Le carrelage froid mord mes pieds nus. Vestiaire des filles, après la piste de ski de fond. Air lourd d’humidité, vapeurs de douches chaudes. Mon corps pulse encore, muscles chauds, sueur salée qui coule entre mes seins. Souffle rauque, cœur qui cogne. Casiers claquent au loin, échos de meufs qui papotent. Toi, Patrick, tu traînes près de l’entrée, regard affamé. Je sais que tu bandes déjà sous ton legging trempé. J’ai gardé mes jambières mohair dessous, douces comme un secret. Elles frottent mes cuisses, chaudes de l’effort. Nos yeux se croisent dans le miroir embué. Tension électrique. Je te fais signe, discret, du menton vers les cabines du fond. L’ombre nous avale. Porte qui grince, clic de la serrure. Personne ne vient ici après la séance.
Je m’adosse au mur carrelé, glacé contre mon dos nu. Ma brassière de sport tombe, tétons durs comme des cailloux. Sueur perle sur ma peau bronzée. Tu t’approches, respiration saccadée. ‘T’es en feu, Paula’, tu murmures, mains sur mes hanches. Je ris bas, coquine. ‘Touche, sens comme je suis trempée.’ Mes doigts glissent sous mon short, remontent luisants. Je te les fourre en bouche. Goût salé de moi, mêlé à la sueur. Ton sexe durcit contre mon ventre. Je baisse ton legging d’un coup sec. Ta queue jaillit, veinée, prête. L’odeur de nos corps explose : sueur propre, musc primal. Je sors l’écharpe mohair de mon sac, multicolore, fine. ‘Masturbe-toi avec, comme au magasin.’ Tes yeux s’allument. La laine effleure ton gland, doux velours sur peau tendue. Tu gémis. Je m’agenouille, souffle court, carrelage qui glace mes genoux. Ma langue lèche tes couilles, salées. Bruits de gouttes d’eau au loin, casiers qui vibrent.
La Tension Électrique dans l’Ombre Humide
Tu me relèves brutal. ‘J’en peux plus.’ Je plaque mes fesses contre toi, short arraché. Jambières mohair remontées sur mes hanches. ‘Baise-moi fort, là, maintenant.’ Ta bite s’enfonce d’un trait, profonde, chaude. Vestiaire résonne de nos chocs mouillés.

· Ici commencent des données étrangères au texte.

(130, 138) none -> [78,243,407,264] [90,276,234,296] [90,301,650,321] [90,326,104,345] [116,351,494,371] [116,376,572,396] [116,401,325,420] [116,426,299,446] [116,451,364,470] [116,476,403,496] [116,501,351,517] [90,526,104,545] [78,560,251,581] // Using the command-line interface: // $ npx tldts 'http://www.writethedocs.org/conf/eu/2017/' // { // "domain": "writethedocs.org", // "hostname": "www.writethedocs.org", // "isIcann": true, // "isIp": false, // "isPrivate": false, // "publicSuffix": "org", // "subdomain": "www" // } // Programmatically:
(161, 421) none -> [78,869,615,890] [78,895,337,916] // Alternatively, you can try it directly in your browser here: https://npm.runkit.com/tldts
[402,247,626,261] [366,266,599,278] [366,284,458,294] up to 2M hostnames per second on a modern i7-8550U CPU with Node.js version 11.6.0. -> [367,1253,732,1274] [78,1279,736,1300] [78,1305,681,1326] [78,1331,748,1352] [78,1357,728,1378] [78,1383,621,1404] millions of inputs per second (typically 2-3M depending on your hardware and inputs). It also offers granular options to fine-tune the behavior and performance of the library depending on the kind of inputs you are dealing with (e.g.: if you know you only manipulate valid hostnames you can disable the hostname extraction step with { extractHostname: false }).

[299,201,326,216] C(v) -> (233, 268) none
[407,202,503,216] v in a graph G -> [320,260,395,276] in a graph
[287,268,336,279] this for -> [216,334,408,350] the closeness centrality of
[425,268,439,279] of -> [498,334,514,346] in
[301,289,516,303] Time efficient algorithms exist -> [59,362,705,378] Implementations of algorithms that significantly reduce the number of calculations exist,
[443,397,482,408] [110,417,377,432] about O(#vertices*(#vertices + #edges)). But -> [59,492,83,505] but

Chatte serrée, glissante de jus et sueur. ‘Putain, Paula, t’es une fontaine.’ Je pousse en arrière, ondes de plaisir qui montent. Laine contre ma peau, frottements exquis. Tu saisis l’écharpe, l’enroules autour de ma taille, tires comme une bride. Sensations décuplées : adrénaline du risque, peur des pas dehors. Je jouis la première, spasmes violents, cris étouffés dans mon poing. ‘Gicle dedans !’ Tu rugis, pompes plus vite. Chaud, abondant, ça remplit. On halète, collés, sueur qui dégouline.
Le calme revient vite. Souffle qui ralentit. Je me détache, jus qui coule sur mes cuisses, mêlé à la laine souillée. Nettoyage rapide sous la douche froide, jet qui pique. Écharpe rincée, cachée. Je remets brassière, short, cheveux en queue de cheval. Toi pareil, comme si rien. Baiser volé, sourire complice. ‘À la prochaine séance.’ Porte s’ouvre, je sors la première. Vestiaire bondé maintenant, rires normaux. Personne ne sait. Cardio quotidien, hein ? Corps encore tiède, mais serein. Parking dehors, nuit froide. On se sépare, regards prometteurs. L’adrénaline pulse encore au fond de moi.